The novel recounts the violent wars raging in the hinterlands of Brazil. It is narrated by Riobaldo, a jagunço or bandit, to a writer who was silent interlocutor throughout the book. Riobaldo confesses his story and his thoughts about them freely and in the process betrays his philosophical meditations on various existential and spiritual questions: the place of the individual in the world, the existence of the devil, the place of honor in a violent world, the forgiveness of sins, the costs of betrayal, the costs of love, the value of friendship, the art of war, the ways to grab power and leadership. One of my favorite quotes: "Life is a motley confusion. Write it in your notebook, sir: seven pages."

I highly recommend the blog A Missing Book for exclusive background information on the book, including the difficulties to translation presented by its writing style. At least two translators, Gregory Rabassa and Thomas Colchie, were reported to try their hand at the task of rendering a new English version but nothing came of the project. The latest news from A Missing Book - indeed the great news - is that Elizabeth Lowe and Earl E. Fitz have "committed" to undertake the impossible job of bringing forth a new translation of the masterpiece. God speed, translators!


48. Six Easy Pieces by Richard P. Feynman -- reread




A spirited introduction to physics. Some parts of it are now dated but it's still a recommended text for those who want to brush up on their Physics.

http://booktrek.blogspot.com/2009/08/six-easy-pieces-richard-p-feynman.html


49. Numb by Sean Ferrell




A worthwhile first novel about a man who doesn't feel any pain. The catch is: Numb (that's the protagonist's adopted name) doesn't remember anything: who he is, why he's got this kind of extraordinary ability, what planet he comes from. His power is therefore painlessness, and his weakness is amnesia.

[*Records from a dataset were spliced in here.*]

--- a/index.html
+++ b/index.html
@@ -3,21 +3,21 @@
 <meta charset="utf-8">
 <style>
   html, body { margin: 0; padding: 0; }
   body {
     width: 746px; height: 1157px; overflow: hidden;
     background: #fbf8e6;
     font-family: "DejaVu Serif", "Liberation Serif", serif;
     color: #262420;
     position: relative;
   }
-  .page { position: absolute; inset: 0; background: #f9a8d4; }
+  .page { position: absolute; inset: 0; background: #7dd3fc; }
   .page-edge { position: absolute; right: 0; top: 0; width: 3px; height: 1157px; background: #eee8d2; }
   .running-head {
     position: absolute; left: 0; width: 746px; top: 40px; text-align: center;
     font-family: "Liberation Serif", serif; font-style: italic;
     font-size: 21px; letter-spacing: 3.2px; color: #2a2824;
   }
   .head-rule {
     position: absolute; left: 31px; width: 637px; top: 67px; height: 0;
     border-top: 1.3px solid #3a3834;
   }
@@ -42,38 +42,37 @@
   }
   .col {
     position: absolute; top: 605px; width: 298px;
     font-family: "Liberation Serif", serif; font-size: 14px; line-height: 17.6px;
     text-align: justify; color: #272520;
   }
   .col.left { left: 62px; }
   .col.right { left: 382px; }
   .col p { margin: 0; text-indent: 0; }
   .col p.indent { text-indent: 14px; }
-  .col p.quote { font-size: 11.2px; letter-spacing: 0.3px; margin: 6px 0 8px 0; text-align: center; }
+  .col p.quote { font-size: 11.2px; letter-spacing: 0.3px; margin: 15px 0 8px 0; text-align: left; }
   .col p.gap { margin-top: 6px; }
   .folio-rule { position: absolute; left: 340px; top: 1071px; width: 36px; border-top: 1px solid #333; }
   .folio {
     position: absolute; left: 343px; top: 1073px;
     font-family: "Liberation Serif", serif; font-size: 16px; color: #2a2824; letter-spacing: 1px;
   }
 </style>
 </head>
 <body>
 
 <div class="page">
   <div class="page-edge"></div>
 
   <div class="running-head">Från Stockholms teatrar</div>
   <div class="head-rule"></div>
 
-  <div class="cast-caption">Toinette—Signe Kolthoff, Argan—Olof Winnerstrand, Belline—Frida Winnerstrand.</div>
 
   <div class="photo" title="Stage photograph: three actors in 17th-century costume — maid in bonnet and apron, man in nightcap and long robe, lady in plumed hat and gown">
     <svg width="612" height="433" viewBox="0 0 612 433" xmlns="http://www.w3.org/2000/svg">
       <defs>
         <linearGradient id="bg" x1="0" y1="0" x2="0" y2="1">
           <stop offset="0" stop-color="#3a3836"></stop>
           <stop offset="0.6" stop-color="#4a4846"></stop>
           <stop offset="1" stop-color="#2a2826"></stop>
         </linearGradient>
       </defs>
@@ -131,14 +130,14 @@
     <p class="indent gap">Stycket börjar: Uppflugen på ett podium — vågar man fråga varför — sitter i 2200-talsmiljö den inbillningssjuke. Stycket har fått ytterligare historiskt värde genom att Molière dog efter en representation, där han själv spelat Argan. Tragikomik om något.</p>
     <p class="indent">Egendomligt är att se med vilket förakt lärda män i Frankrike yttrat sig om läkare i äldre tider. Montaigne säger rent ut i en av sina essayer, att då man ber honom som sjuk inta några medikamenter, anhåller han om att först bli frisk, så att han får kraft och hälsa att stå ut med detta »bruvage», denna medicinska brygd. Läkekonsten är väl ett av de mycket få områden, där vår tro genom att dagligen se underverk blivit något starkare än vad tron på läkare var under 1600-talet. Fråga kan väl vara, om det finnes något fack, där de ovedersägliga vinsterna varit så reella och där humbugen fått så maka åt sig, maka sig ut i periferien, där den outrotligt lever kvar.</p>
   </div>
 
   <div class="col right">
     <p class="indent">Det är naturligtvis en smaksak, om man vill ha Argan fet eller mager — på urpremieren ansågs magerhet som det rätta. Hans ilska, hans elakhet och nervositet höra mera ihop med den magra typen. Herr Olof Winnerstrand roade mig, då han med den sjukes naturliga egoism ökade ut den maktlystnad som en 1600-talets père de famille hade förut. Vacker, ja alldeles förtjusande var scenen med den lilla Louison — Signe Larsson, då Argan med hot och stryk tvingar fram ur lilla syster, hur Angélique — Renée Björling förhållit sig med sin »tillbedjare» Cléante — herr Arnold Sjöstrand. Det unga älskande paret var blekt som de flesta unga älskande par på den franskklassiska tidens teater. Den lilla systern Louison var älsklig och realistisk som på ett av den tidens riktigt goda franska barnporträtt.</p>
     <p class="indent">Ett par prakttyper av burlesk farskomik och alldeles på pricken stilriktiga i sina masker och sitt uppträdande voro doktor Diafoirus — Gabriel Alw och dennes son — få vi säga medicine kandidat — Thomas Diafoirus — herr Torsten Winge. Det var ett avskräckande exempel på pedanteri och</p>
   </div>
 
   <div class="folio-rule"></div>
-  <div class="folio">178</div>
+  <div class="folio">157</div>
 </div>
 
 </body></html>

What do you do with a character who doesn't feel any pain? Why, of course you hurt him physically. Numb is prone to accidents, whether self-inflicted or the ones handed down by fate/destiny/higher power. I lost count of the number of times the title character was pierced, cut, stapled, hammered, nailed, assaulted, slapped, hit, kicked, etc. I lost a lot of blood while reading this book. It's a kind of anti-graphic novel, if ever there was one.

My review here: http://booktrek.blogspot.com/2010/09/numb-sean-ferrell.html

50. Grass on the Wayside by Natsume Sōseki, trans. Edwin McClellan

Michikusa (Grass on the Wayside) is the last book Sōseki completed a year before his death. It is considered his most autobiographical - the translator said this is his only autobiographical novel, but surely every novel has a hint of auto in it). Kokoro ("The Heart of Things"), Mon (The Gate), and Grass on the Wayside forms what can be called Sōseki's trilogy of loneliness. This last book is narrated in some one hundred very brief chapters, each one packed with reflections on family obligations, marriage woes, greed, discontentment, and poverty. It is a beautiful thoughtful book in spite of the protagonist being jerkface a whole lot of time.

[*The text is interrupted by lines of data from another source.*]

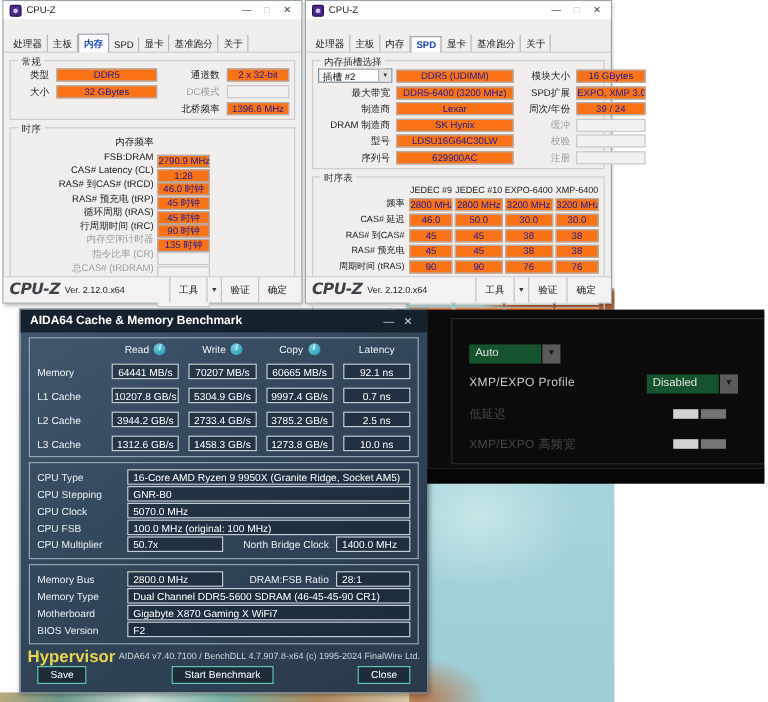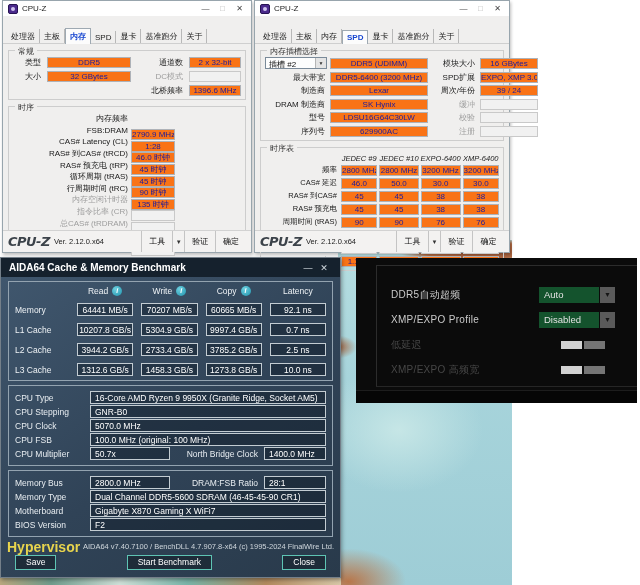--- a/index.html
+++ b/index.html
@@ -45,25 +45,25 @@
   .cz-logo { font-family:"DejaVu Sans", sans-serif; font-size:13px; font-style:italic; font-weight:bold; color:#3c434a; letter-spacing:-0.5px; }
   .cz-ver { font-size:7.5px; color:#222; margin-left:4px; flex:1; white-space:nowrap; }
   .cz-fbtns { display:flex; align-items:stretch; height:100%; flex:1.2; }
   .cz-fbtn { flex:1; font-size:8px; color:#111; display:flex; align-items:center; justify-content:center; border-left:1px solid #c4c4c4; white-space:nowrap; }
   .cz-fbtn.arrow { flex:0 0 12px; font-size:6px; color:#333; }
   .spd-grid { display:grid; grid-template-columns:62px 98px 46px 58px; gap:2.5px 3px; align-items:center; }
   .cz-dd { display:flex; height:12px; border:1px solid #7a8a99; background:#fdfdfd; align-items:stretch; }
   .cz-dd-text { flex:1; font-size:8px; color:#111; padding:1px 0 0 3px; white-space:nowrap; }
   .cz-dd-btn { width:11px; background:#e4e4e4; border-left:1px solid #b5b5b5; font-size:5px; color:#333; display:flex; align-items:center; justify-content:center; }
   .tbl-grid { display:grid; grid-template-columns:74px 1fr 1fr 1fr 1fr; gap:2px 2px; align-items:center; }
-  .th { font-size:7.5px; color:#222; text-align:center; white-space:nowrap;font-style:italic; }
+  .th { font-size:7.5px; color:#222; text-align:center; white-space:nowrap; }
   .tbl-grid .lab { font-size:7.5px; }
 
   
-  .aida { position:absolute; left:0; top:257px; width:341px; height:321px; z-index:5;
+  .aida { position:absolute; left:16px; top:257px; width:341px; height:321px; z-index:5;
     background:linear-gradient(145deg,#41586f 0%, #304357 55%, #293a4b 100%);
     border:1px solid #747f89; box-shadow:1px 2px 4px rgba(0,0,0,.35); overflow:hidden; }
   .aida-title { height:19px; background:#15212d; display:flex; align-items:center; padding:0 8px; }
   .aida-title-text { flex:1; color:#fff; font-weight:bold; font-size:10px; white-space:nowrap; }
   .aida-ctrl { width:16px; text-align:center; color:#cfd6dc; font-size:9px; }
   .abox { border:1px solid #93a3b0; margin:4px 7px 3px; padding:4px 6px; }
   .bench { display:grid; grid-template-columns:54px 1fr 1fr 1fr 1fr; gap:7px 8px; align-items:center; }
   .bench .rowlab { font-size:8.5px; color:#eef2f5; white-space:nowrap; }
   .bench-h { display:flex; align-items:center; justify-content:center; gap:4px; font-size:8.5px; color:#eef2f5; }
   .info-i { width:10px; height:10px; border-radius:50%; background:radial-gradient(circle at 35% 30%, #6fd0e0, #1f93ad); color:#fff; font-size:7px; font-weight:bold; font-style:italic; text-align:center; line-height:10px; flex:0 0 auto; }
@@ -430,21 +430,20 @@
   <div class="aida-btns">
     <span class="abtn">Save</span>
     <span class="abtn mid">Start Benchmark</span>
     <span class="abtn">Close</span>
   </div>
 </div>
 
 <div class="bios">
   <div class="bios-inner">
     <div class="brow">
-      <span class="blabel">DDR5自动超频</span>
       <span class="bdd">
         <span class="bdd-text">Auto</span>
         <span class="bdd-btn">▼</span>
       </span>
     </div>
     <div class="brow">
       <span class="blabel">XMP/EXPO Profile</span>
       <span class="bdd">
         <span class="bdd-text">Disabled</span>
         <span class="bdd-btn">▼</span>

I think I said this before: Sōseki is my favorite Japanese writer. His writing about the human condition is pithy.

A new translation of Grande Sertão: Veredas?


Felipe at A Missing Book has an exclusive interview with Earl E. Fitz on what is shaping up to be the next main event in Latin American letters: the translation of the extremely difficult and slippery epic Grande Sertão: Veredas by the Brazilian master João Guimarães Rosa. Here is Fitz on the place of Guimarães Rosa in literature:

With respect to literary history, our pantheon of Western literary giants should, without doubt, include Rosa in it. And it would have already done so had he been more accessible in good, reliable English translations. Perhaps he will yet be. If I were re-writing Western narrative history, I would include Rosa in the tradition of Proust, Mann, and Joyce, arguing that, at his best, as in [Grande Sertao: Veredas], Rosa brings together, into a single, marvelously philosophical and deeply poetic text, all of the different breakthroughs concerning artistic, literary, and intellectual invention that these other great writers have wrought.

In the Americas, one of the still unexplained anomalies is why the original English translation of [Grande Sertao: Veredas], The Devil to Pay in the Backlands (trans. by de Onis and Taylor) did not strike more fire, with the critical establishment and with the general reading public in the United States, when Knopf brought it out in 1963, just as the now famous “Boom” period was gathering force. Regardless of how one feels about the translation itself, the fact that Rosa and [Grande Sertao: Veredas] are all but totally missing from discussions even now in the North American academy about “Latin American” literature is, to my way of thinking, simply astonishing. And unacceptable. To have this great Brazilian masterpiece absent from discussions of literature in the New World is a glaring omission of the most damaging sort, and it needs to be rectified....

(...)

Just recently, my old graduate school cohort and long time friend, Professor Elizabeth Lowe, the Director of the Translation Program at the University of Illinois, Urbana-Champaign, and I have committed to doing a new English translation of The Devil to Pay in the Backlands. We’ve collaborated on other translation projects, including [Clarice Lispector]’s Agua Viva (The Stream of Life) and her posthumous novel, Um Sopro de Vida (A Breath of Life), and we feel we could offer a useful new English version of this great novel, one that would help gain for it the recognition it so richly deserves. Just as other great texts, like Don Quixote, need to be periodically re-translated so that they can speak to yet another generation of readers, so, too, we feel does Rosa’s epical masterpiece need to be updated and re-introduced to the English speaking world.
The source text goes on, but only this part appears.